En février 2022, il est néanmoins diagnostiqué de deux cancers: un au rectum et un à l'œsophage, localisés. "Ça a été un coup dur pour ma cousine qui a vu ma mère dépérir de la même chose, même si j'ai pris soin de la rassurer en insistant sur le fait que lui n'avait heureusement pas de métastases".

"La maladie du siècle"

"Au début elle appréhendait beaucoup de m'en parler, vu que je venais de perdre ma mère de ça", explique Sophie. "Mais finalement elle s'est rendue compte que j'étais justement la plus apte à l'écouter car j'étais passée par là, et j'étais sans doute la mieux placée pour trouver les bons mots dans une telle situation... C'est plus facile quand on vit la même chose".

Sophie se dit à la fois "très peinée" et "abasourdie" que sa famille doive "à nouveau affronter ça". "Ça fait peur, d'une certaine manière", poursuit-elle. "Je ne me fais plus d'illusions, je n'y échapperai pas non plus. C'est un peu la roulette russe".

"C'est un peu la maladie du siècle. On le voit avec Kate et Charles mais aussi avec les nombreux influenceurs récemment diagnostiqués, ça va faire partie de notre quotidien et on doit se faire à l'idée qu'une majorité d'entre nous ou nos proches seront confrontés à ça au cours de notre vie", conclut Sophie, résignée.

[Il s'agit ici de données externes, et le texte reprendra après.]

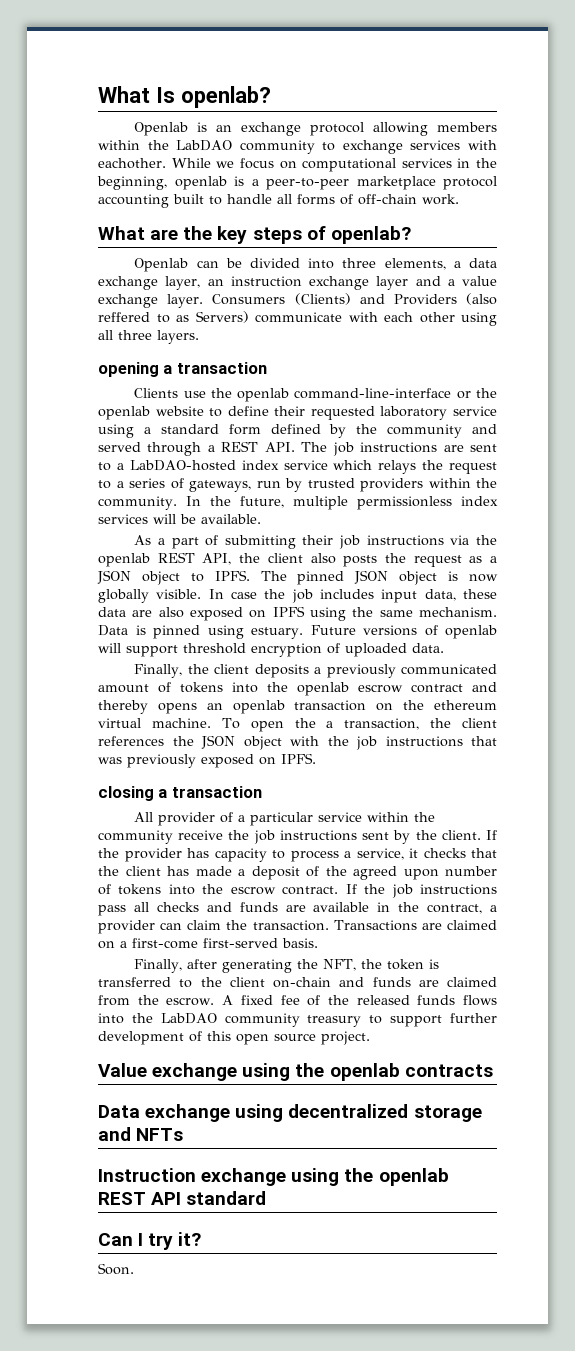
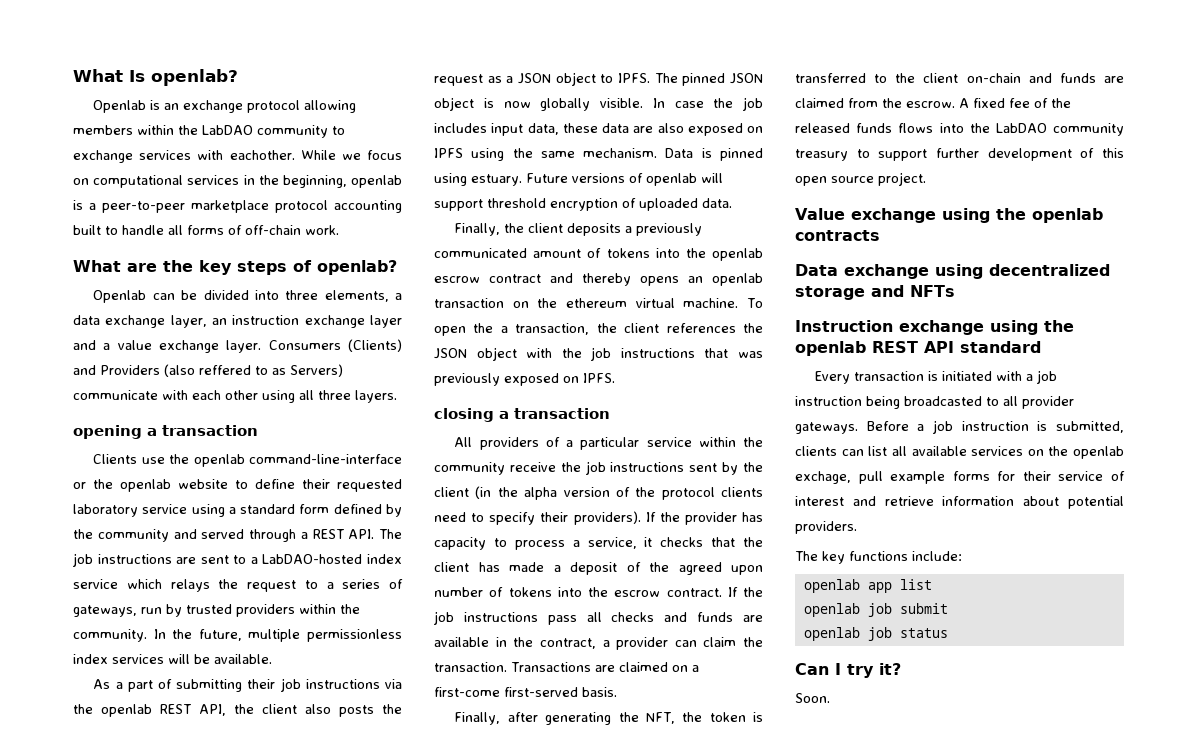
[158,812,216,826] provider -> [479,437,539,450] providers
[441,830,481,840] client. -> [434,486,763,500] [434,511,641,525] client (in the alpha version of the protocol clients need to specify their providers).
(267, 1198) none -> [815,370,1058,384] [795,396,1074,409] [795,420,1124,434] [795,446,1124,459] [795,471,1125,484] [795,496,1124,509] [795,521,857,534] [795,551,962,564] [803,579,932,593] [803,603,948,617] [803,627,948,641] // Every transaction is initiated with a job instruction being broadcasted to all provider gateways. Before a job instruction is submitted, clients can list all available services on the openlab exchage, pull example forms for their service of interest and retrieve information about potential providers. // The key functions include: // openlab app list // openlab job submit // openlab job status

Alors qu'ils traversent la même épreuve, Sophie veille désormais à ce que son oncle ait accès aux meilleurs soins. Elle met également à profit sa douloureuse expérience pour conseiller sa cousine, et aiguiller son oncle sur les meilleurs services spécialisés dans le traitement des cancers digestifs. Sur les conseils des médecins, le troisième frère de Francis et Rollande, lui, a récemment passé toute une batterie d'examens médicaux qui se sont révélés rassurants.